EXERCISE DIRECTIONS
Each record must come back unchanged in your answer, stripped of its images.

RECORD EXCERPTS
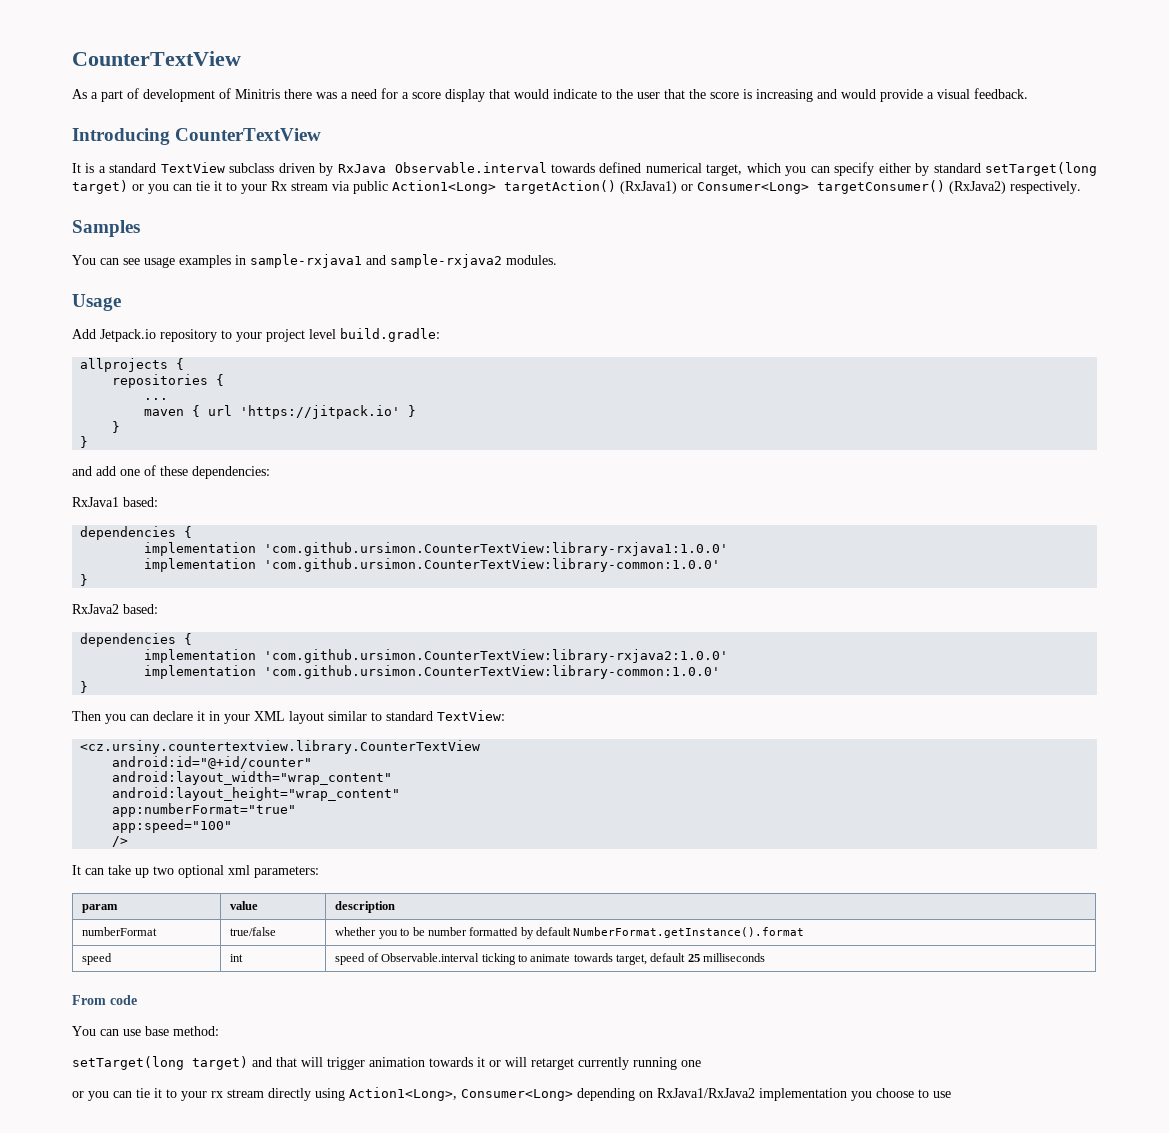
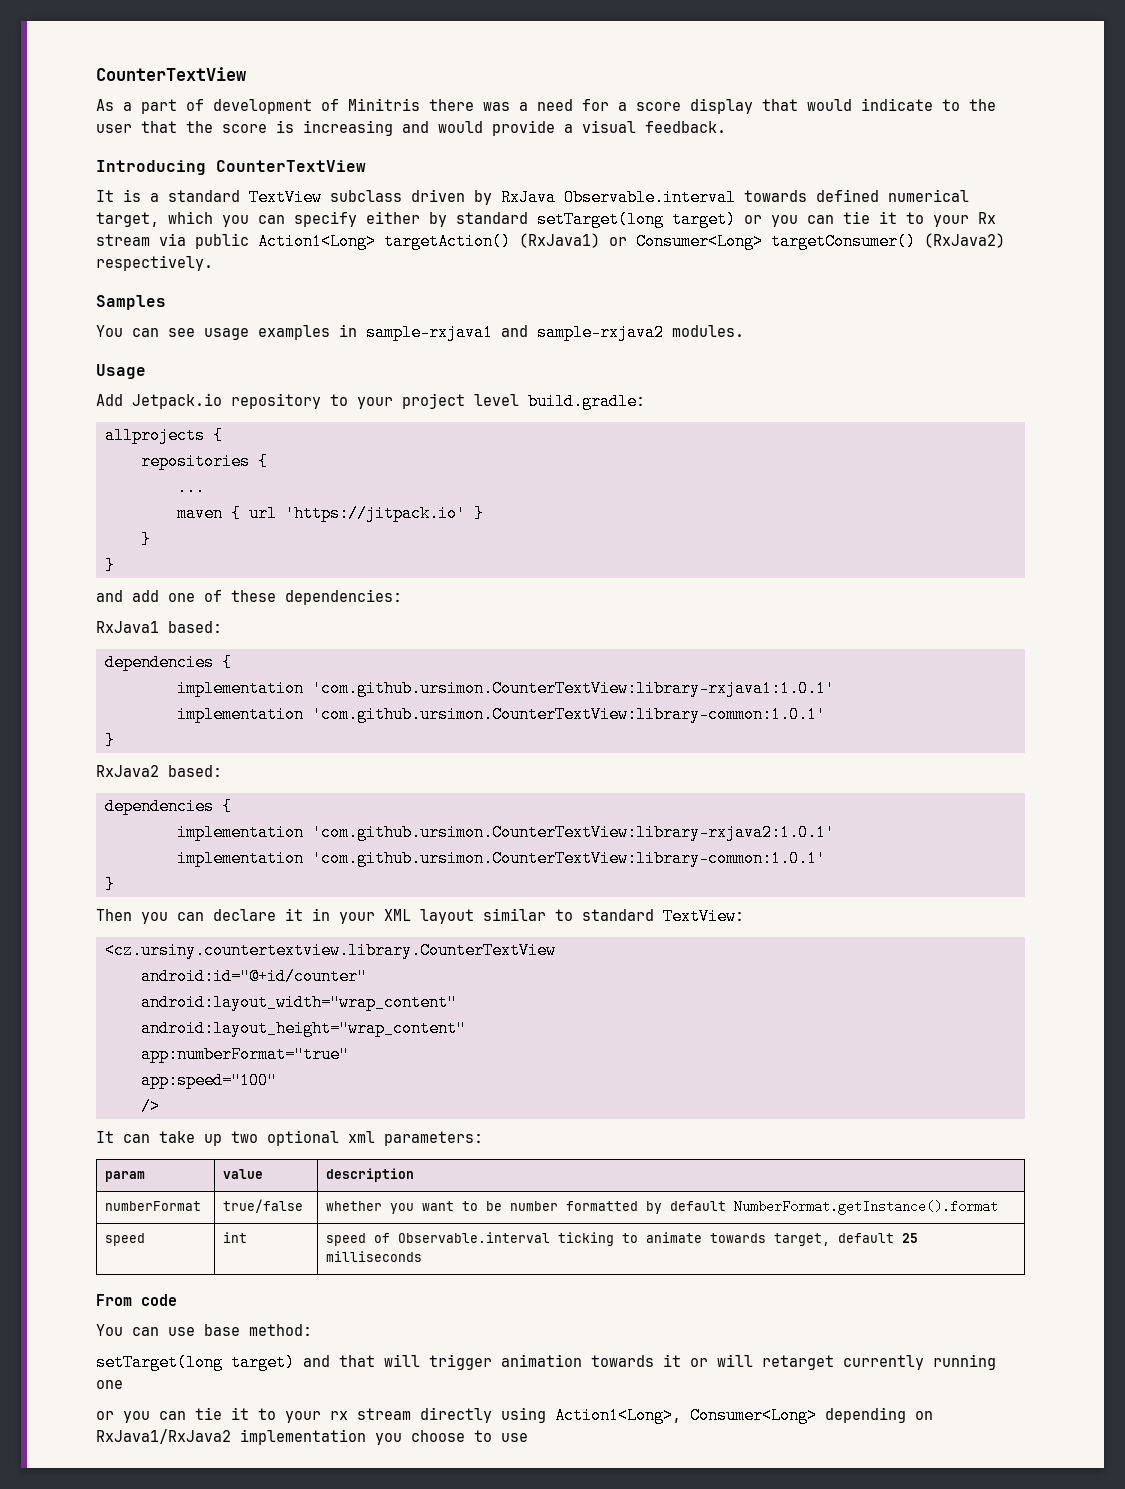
[264,542,729,556] [144,558,721,572] 'com.github.ursimon.CounterTextView:library-rxjava1:1.0.0' // implementation 'com.github.ursimon.CounterTextView:library-common:1.0.0' -> [311,680,835,697] [176,706,826,723] 'com.github.ursimon.CounterTextView:library-rxjava1:1.0.1' // implementation 'com.github.ursimon.CounterTextView:library-common:1.0.1'
[264,649,729,663] [144,665,721,679] 'com.github.ursimon.CounterTextView:library-rxjava2:1.0.0' // implementation 'com.github.ursimon.CounterTextView:library-common:1.0.0' -> [311,824,835,841] [176,850,826,867] 'com.github.ursimon.CounterTextView:library-rxjava2:1.0.1' // implementation 'com.github.ursimon.CounterTextView:library-common:1.0.1'
(398, 934) none -> [421,1201,454,1211] want

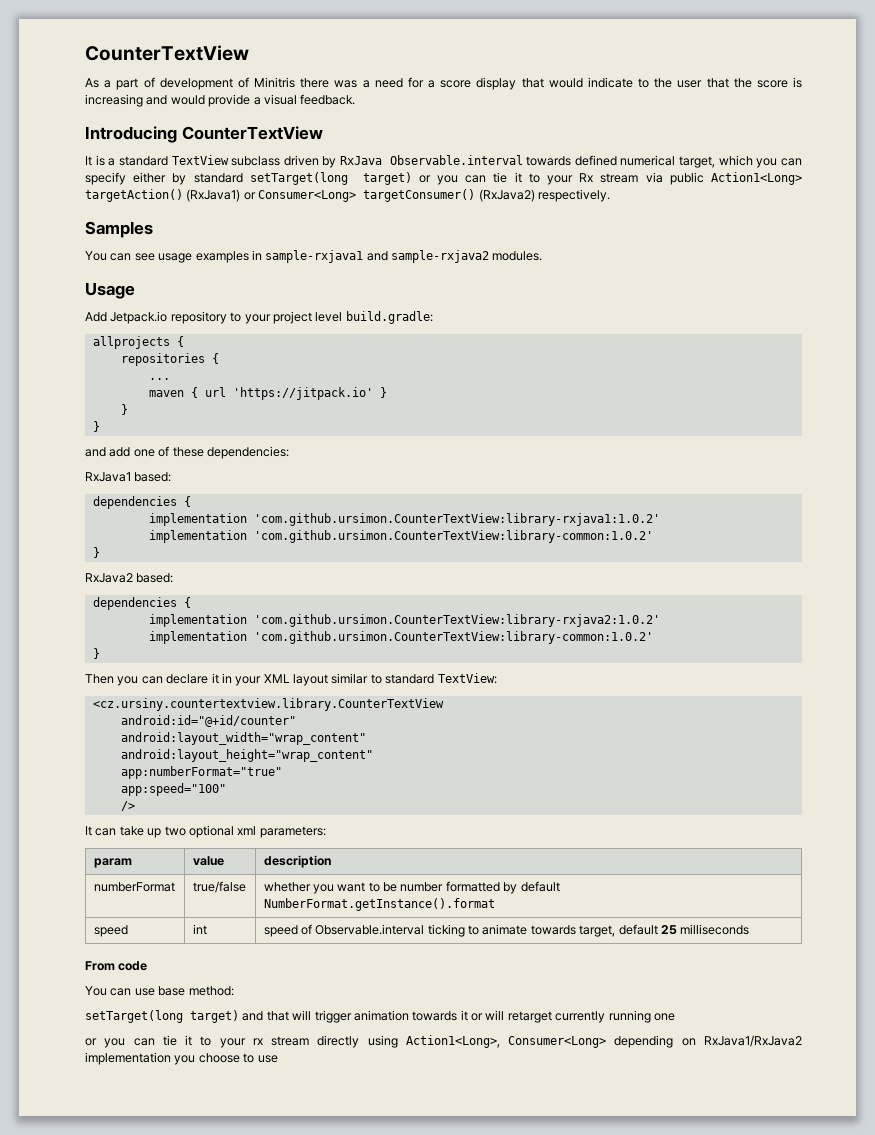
[311,680,835,697] [176,706,826,723] 'com.github.ursimon.CounterTextView:library-rxjava1:1.0.1' // implementation 'com.github.ursimon.CounterTextView:library-common:1.0.1' -> [253,513,660,526] [148,530,653,543] 'com.github.ursimon.CounterTextView:library-rxjava1:1.0.2' // implementation 'com.github.ursimon.CounterTextView:library-common:1.0.2'
[311,824,835,841] [176,850,826,867] 'com.github.ursimon.CounterTextView:library-rxjava2:1.0.1' // implementation 'com.github.ursimon.CounterTextView:library-common:1.0.1' -> [253,614,660,627] [148,631,653,644] 'com.github.ursimon.CounterTextView:library-rxjava2:1.0.2' // implementation 'com.github.ursimon.CounterTextView:library-common:1.0.2'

WRITTEN ANSWER
[264,542,729,556] [144,558,721,572] 'com.github.ursimon.CounterTextView:library-rxjava1:1.0.0' // implementation 'com.github.ursimon.CounterTextView:library-common:1.0.0' -> [311,680,835,697] [176,706,826,723] 'com.github.ursimon.CounterTextView:library-rxjava1:1.0.1' // implementation 'com.github.ursimon.CounterTextView:library-common:1.0.1'
[264,649,729,663] [144,665,721,679] 'com.github.ursimon.CounterTextView:library-rxjava2:1.0.0' // implementation 'com.github.ursimon.CounterTextView:library-common:1.0.0' -> [311,824,835,841] [176,850,826,867] 'com.github.ursimon.CounterTextView:library-rxjava2:1.0.1' // implementation 'com.github.ursimon.CounterTextView:library-common:1.0.1'
(398, 934) none -> [421,1201,454,1211] want

[311,680,835,697] [176,706,826,723] 'com.github.ursimon.CounterTextView:library-rxjava1:1.0.1' // implementation 'com.github.ursimon.CounterTextView:library-common:1.0.1' -> [253,513,660,526] [148,530,653,543] 'com.github.ursimon.CounterTextView:library-rxjava1:1.0.2' // implementation 'com.github.ursimon.CounterTextView:library-common:1.0.2'
[311,824,835,841] [176,850,826,867] 'com.github.ursimon.CounterTextView:library-rxjava2:1.0.1' // implementation 'com.github.ursimon.CounterTextView:library-common:1.0.1' -> [253,614,660,627] [148,631,653,644] 'com.github.ursimon.CounterTextView:library-rxjava2:1.0.2' // implementation 'com.github.ursimon.CounterTextView:library-common:1.0.2'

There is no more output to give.